Slow Cooker Beef Stroganoff
- 2 pounds Beef Sirloin Steak, Cut Into Bite Size Pieces
- 1 cup Chopped Onion
- 1 package (about 1 Oz. Size) Lipton Onion Soup Mix
- 2 cans (10 3/4 Oz. Size) Cream Of Mushroom Soup
- 1/4 cups Worcestershire Sauce
- 1 Tablespoon Dried Rosemary
- 1 Tablespoon Fresh Thyme Leaves, Minced
- 2 teaspoons Salt
- 1 teaspoon Black Pepper
- 1 pound Sliced Cremini Mushrooms
- 16 ounces, weight Wide Egg Noodles, Cooked
- 2 Tablespoons Butter Or Margarine
- 1 cup Sour Cream
- In a 3 1/2 to 4 1/2 quart slow cooker, combine all ingredients, except noodles, butter, and sour cream.
- Cover and cook on low for 6 to 8 hours or until meat is very tender.

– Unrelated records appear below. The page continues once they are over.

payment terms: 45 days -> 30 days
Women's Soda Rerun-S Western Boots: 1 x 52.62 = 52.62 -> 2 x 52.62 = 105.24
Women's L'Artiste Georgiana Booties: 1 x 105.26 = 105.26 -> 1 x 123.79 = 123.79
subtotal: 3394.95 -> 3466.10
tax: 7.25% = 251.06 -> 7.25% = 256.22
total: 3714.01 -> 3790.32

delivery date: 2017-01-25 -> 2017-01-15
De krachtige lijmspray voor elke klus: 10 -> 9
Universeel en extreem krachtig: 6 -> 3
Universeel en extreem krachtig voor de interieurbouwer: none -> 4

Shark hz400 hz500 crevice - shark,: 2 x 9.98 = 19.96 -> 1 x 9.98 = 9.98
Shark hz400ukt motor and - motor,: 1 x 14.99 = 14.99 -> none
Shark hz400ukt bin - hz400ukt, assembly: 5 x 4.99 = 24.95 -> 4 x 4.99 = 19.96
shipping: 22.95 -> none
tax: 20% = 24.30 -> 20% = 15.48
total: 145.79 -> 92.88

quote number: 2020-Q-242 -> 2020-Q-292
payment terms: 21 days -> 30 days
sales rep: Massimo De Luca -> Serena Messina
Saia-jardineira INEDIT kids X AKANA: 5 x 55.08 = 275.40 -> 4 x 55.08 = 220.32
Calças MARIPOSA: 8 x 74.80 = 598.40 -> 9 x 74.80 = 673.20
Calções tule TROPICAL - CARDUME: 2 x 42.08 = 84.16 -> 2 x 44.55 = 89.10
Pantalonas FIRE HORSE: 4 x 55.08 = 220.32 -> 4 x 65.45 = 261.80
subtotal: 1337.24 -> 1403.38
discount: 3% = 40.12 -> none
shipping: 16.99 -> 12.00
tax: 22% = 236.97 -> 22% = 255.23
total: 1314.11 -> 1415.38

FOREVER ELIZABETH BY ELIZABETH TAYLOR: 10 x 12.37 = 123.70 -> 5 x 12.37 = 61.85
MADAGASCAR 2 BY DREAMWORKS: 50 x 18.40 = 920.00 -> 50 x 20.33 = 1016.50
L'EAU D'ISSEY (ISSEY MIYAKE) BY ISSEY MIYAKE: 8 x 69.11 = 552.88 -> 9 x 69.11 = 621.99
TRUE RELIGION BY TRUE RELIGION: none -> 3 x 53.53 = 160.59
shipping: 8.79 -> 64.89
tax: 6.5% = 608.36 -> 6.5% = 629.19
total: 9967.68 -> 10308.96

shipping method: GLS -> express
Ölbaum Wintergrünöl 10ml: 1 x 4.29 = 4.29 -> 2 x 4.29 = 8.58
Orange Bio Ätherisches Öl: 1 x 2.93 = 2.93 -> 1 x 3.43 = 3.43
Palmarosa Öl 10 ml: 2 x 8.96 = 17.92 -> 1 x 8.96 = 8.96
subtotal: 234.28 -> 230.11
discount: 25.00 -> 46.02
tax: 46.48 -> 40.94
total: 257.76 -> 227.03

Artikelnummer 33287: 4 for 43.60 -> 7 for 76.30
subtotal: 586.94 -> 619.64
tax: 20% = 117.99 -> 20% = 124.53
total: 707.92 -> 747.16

- Before serving time, cook noodles until done, drain and toss with butter or margarine.
- While noodles are cooking, stir in sour cream to meat mixture and mix until combined.
- Serve meat mixture over hot buttered noodles.
sirloin, onion, onion soup mix, cream of mushroom soup, worcestershire sauce, rosemary, thyme, salt, black pepper, cremini mushrooms, egg noodles, butter, sour cream
Taken from tastykitchen.com/recipes/main-courses/slow-cooker-beef-stroganoff-4/ (may not work)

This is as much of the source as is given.